PENULIS       : Tim Konservasi Budaya DKJT
CETAKAN     : I/2018
TEBAL           : xvi + 364
UKURAN       : 16 x 25 cm
ISBN             : 978-602-5714-34-5
IDR                : 100 K

Secara sederhana, folklore merupakan suatu bentuk komunikasi antar-generasi dengan cara “titip pesan budaya” dari generasi terdahulu kepada generasi-generasi setelahnya. Folklor adalah kebudayaan yang diwariskan secara turun-temurun secara lisan maupun isyarat.

Karena folklore bersifat tidak tertulis dan juga dampak kemajuan zaman serta perubahan sosio-budaya yang ada di masyarakat, maka keberadaan folklore ini menjadi tersisihkan dan bahkan berpotensi punah. Padahal di balik setiap penciptaan folklore tentu terdapat muatan-muatan yang hendak disampaikan kepada generasi selanjutnya sebagai pelestari budaya.

Folklor berupa cerita rakyat yang mengandung nilai-nilai luhur kearifan local, terkadang tidak dipahami oleh masyarakat kita. Kalaupun cerita rakyat bisa diturunkan kemudian dibukukan sebagai upaya pelestarian budaya, namun nilai-nilai kearifan local yang lebih dalam dan implisit seringkali tidak sampai dipahami dan turut disampaikan ke genarasi selanjutnya.
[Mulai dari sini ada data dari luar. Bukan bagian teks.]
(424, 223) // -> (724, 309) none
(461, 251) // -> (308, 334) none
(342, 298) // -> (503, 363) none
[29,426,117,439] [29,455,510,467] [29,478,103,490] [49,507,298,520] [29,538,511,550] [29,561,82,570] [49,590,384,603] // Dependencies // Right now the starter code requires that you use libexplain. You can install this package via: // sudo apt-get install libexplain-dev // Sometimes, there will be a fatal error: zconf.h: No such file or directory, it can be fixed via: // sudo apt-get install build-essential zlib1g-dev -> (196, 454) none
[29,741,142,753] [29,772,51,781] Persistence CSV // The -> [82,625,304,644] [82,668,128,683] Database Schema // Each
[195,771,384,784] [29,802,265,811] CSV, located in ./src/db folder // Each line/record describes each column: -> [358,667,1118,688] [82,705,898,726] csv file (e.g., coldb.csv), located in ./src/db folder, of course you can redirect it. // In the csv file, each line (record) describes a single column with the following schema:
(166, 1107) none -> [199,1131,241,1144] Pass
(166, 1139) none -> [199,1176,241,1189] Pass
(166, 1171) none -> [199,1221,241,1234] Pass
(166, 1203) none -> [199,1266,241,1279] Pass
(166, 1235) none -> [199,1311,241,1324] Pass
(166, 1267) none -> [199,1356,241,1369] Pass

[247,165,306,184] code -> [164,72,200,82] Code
Oleh karenanya, akan terjadi putusnya pemahaman identitas multidimensi suatu masyarakat tertentu tentang dirinya sendiri.
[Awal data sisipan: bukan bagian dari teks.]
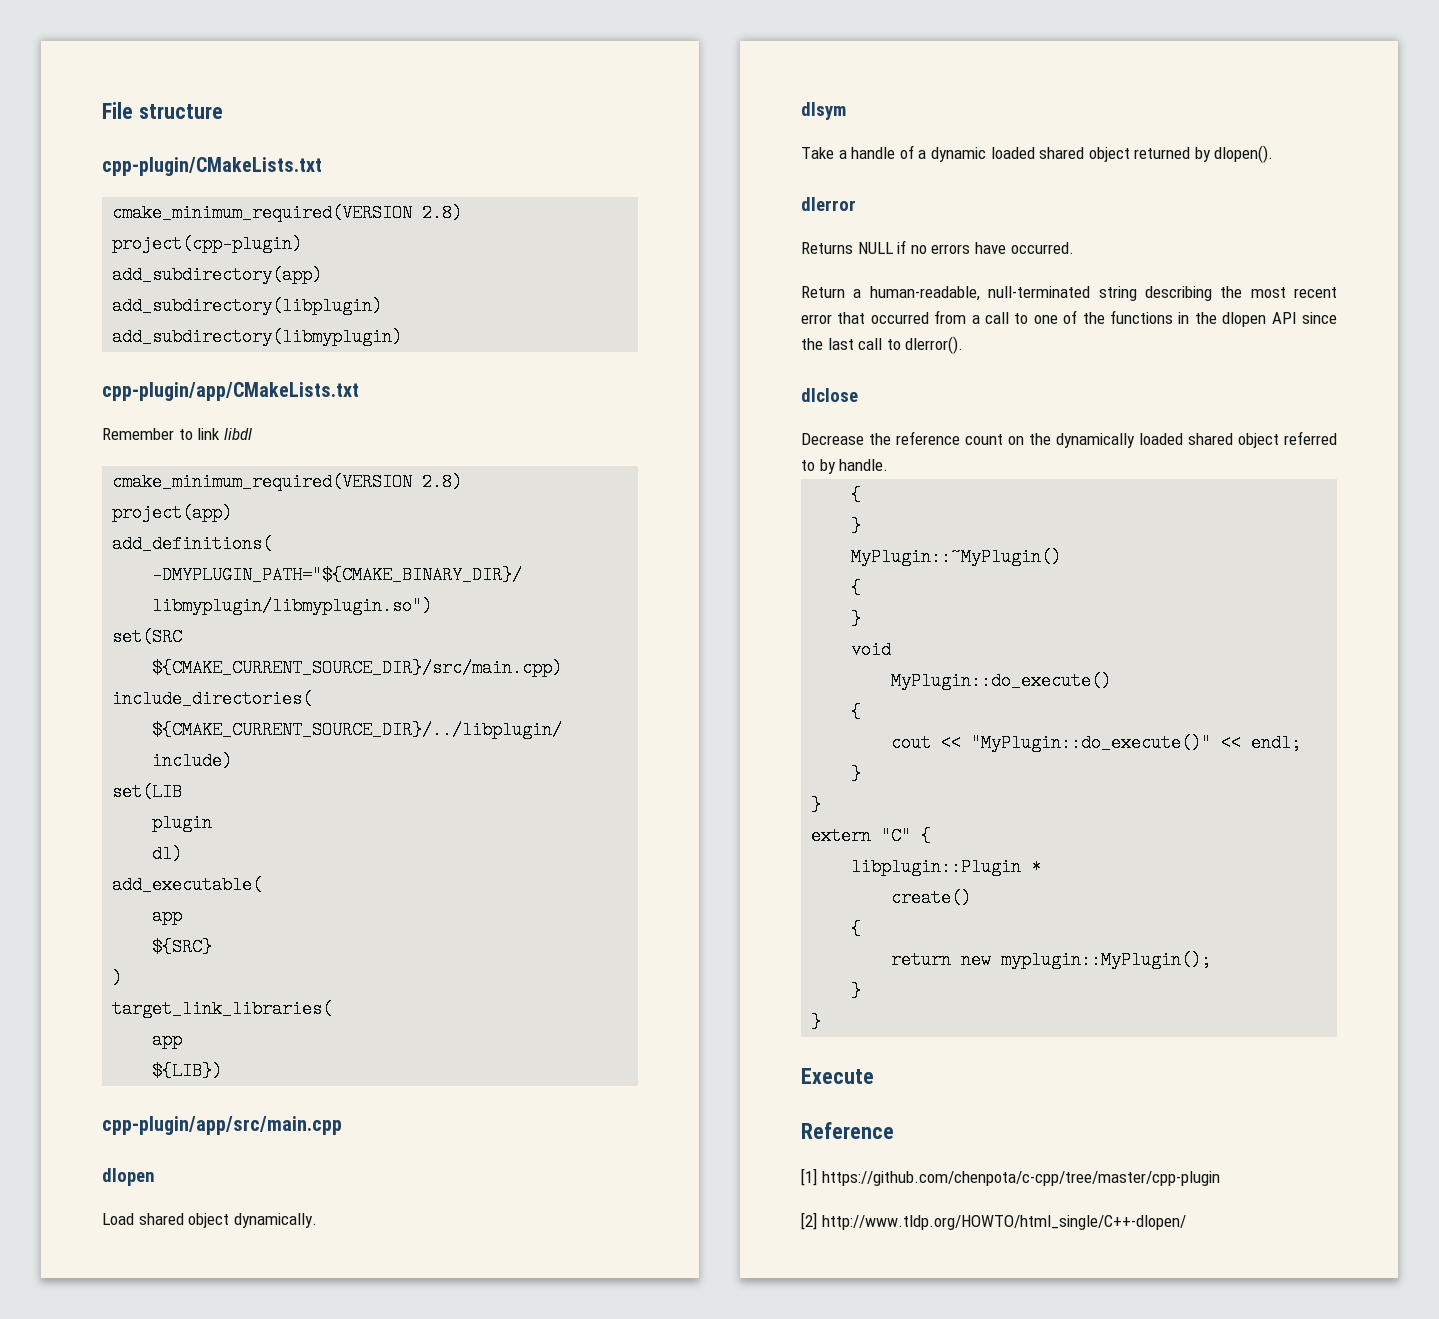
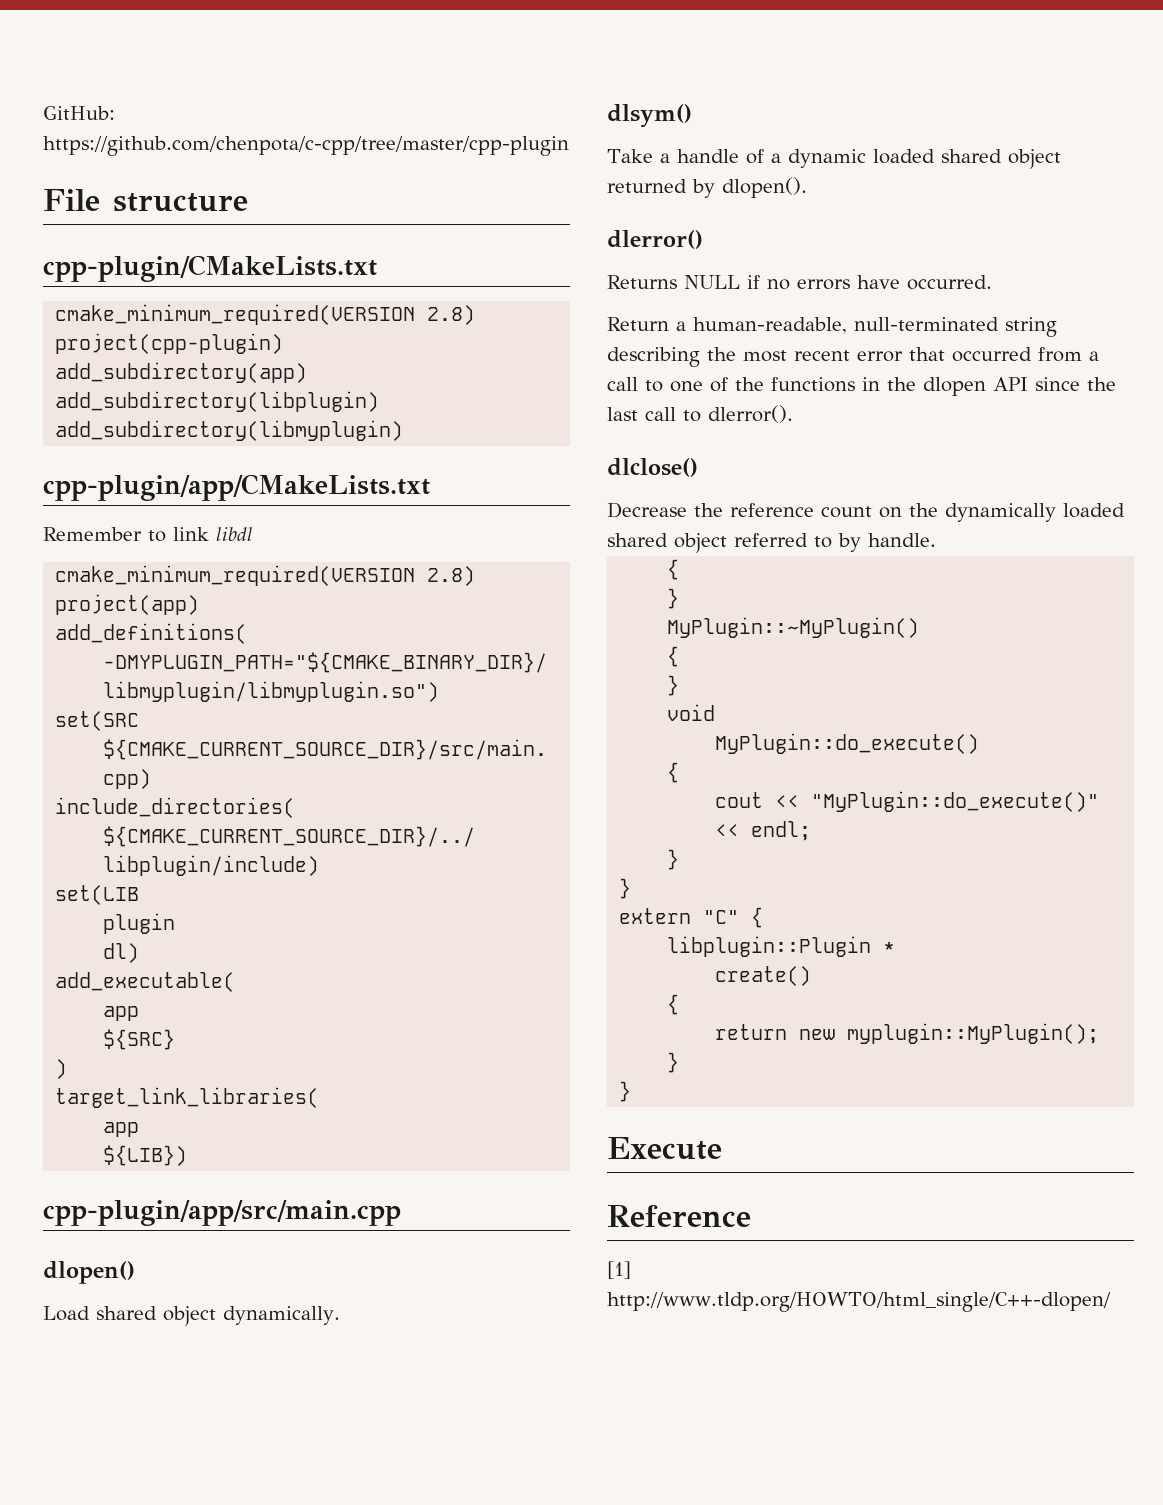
(102, 110) none -> [43,106,115,120] [43,136,569,156] GitHub: https://github.com/chenpota/c-cpp/tree/master/cpp-plugin //
[102,1168,154,1186] dlopen -> [43,1261,135,1284] dlopen()
[801,102,846,120] dlsym -> [607,104,692,128] dlsym()
[801,197,856,211] dlerror -> [607,230,703,249] dlerror()
[801,388,858,402] dlclose -> [607,458,698,477] dlclose()
[821,1171,1220,1186] [801,1212,817,1230] https://github.com/chenpota/c-cpp/tree/master/cpp-plugin // [2] -> (631, 1270) none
Buku ini adalah upaya untuk mengkaji nilai-nilai kearifan local dan pesan implisit yang terdapat dalam folklore di Jawa Timur. Dengan metode etnografi, penelitian lapangan berupa observasi, wawancara serta tinjauan dokumentasi yang pernah ada, maka kami tim konservasi budaya Dewan Kesenian Jawa Timur menyajikan beberapa folklore yang ada di Jawa Timur yang berkembang dalam seni pertunjukan.